A commercial building on Great Neck Road in Copiague, seen here Wednesday, is among the businesses slated for a makeover funded by the town. Credit: Johnny Milano

The Town of Babylon has established a program that will direct grants to property owners in downtown Copiague seeking to spruce up their building facades with new materials, signs and other design upgrades.

The Downtown Copiague Facade Improvement Program, inaugurated at a town board vote July 19, is the latest stage in Babylon's protracted campaign to create a lively, pedestrian-oriented neighborhood around the district's modest commercial corridor. 

Town officials hope the subsidized facade face-lifts, by adhering to uniform design standards developed last year, will forge a cohesive architectural aesthetic that will tie the hamlet together.

“These initial facade improvement projects are really important in the revitalization of downtown Copiague,” Amy Pfeiffer, director of Babylon’s Office of Downtown Revitalization, wrote in an emailed statement. “I believe residents of Copiague and the Town of Babylon at large are going to enjoy the changes that result from these investments.”

The project began last summer with the creation of facade design guidelines for downtown Copiague by the town-hired firm In.Site:Architecture, of upstate Perry.

The guidelines call for property owners to reduce “visual clutter” by following common standards for materials, lighting, windows and other areas of design.

The town then formed a committee to review applications from local buildling owners seeking the subsidies, according to Babylon spokesman Kevin Bonner. The committee prioritized applications that stuck closest to the guidelines, and approved grants to six properties on Great Neck Road late last year.

Bonner said that each will receive 75 percent of the cost of the improvements, up to $25,000, and that the first upgrade projects will likely be finished by the fall.

Scott Arenella is among the first grant winners.
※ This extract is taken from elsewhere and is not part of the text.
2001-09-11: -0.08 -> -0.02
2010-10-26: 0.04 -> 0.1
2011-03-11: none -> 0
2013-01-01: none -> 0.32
He will spend about $90,000 improving his mixed-use building on Great Neck Road and expects up to an additional $25,000 from the town for the project.
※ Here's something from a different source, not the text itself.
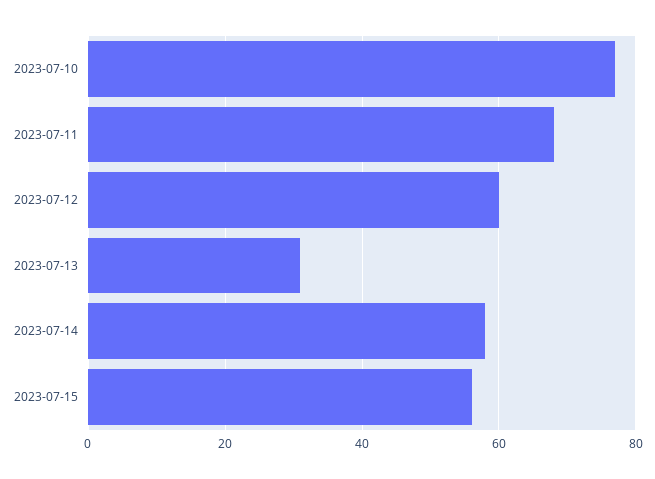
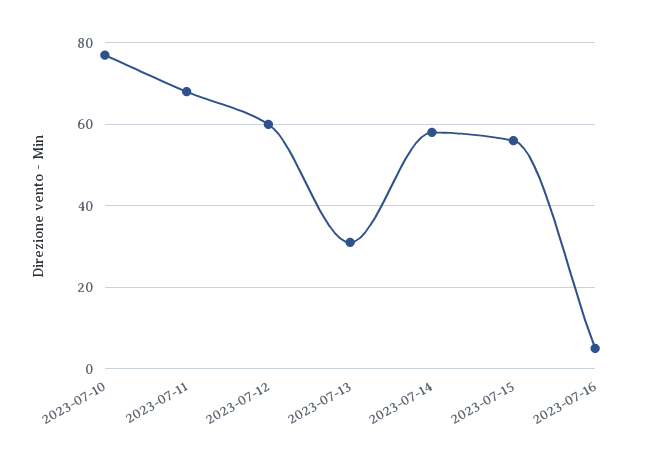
2023-07-16: none -> 5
“I'm willing to go into my pocket to participate in that because I think it's going to be able to help everybody ultimately by being able to get more rent and better quality tenants,” he said. “I'm putting my money in it and counting on [Copiague] looking like Farmingdale,” Arenella added, referring to that village's burgeoning downtown.

Developers provided the funding for the program in exchange for zoning exemptions from the town for projects in Copiague, Bonner said. The town has to date received $250,000 from developers for the program and can expect more if additional developers seek exemptions in the neighborhood.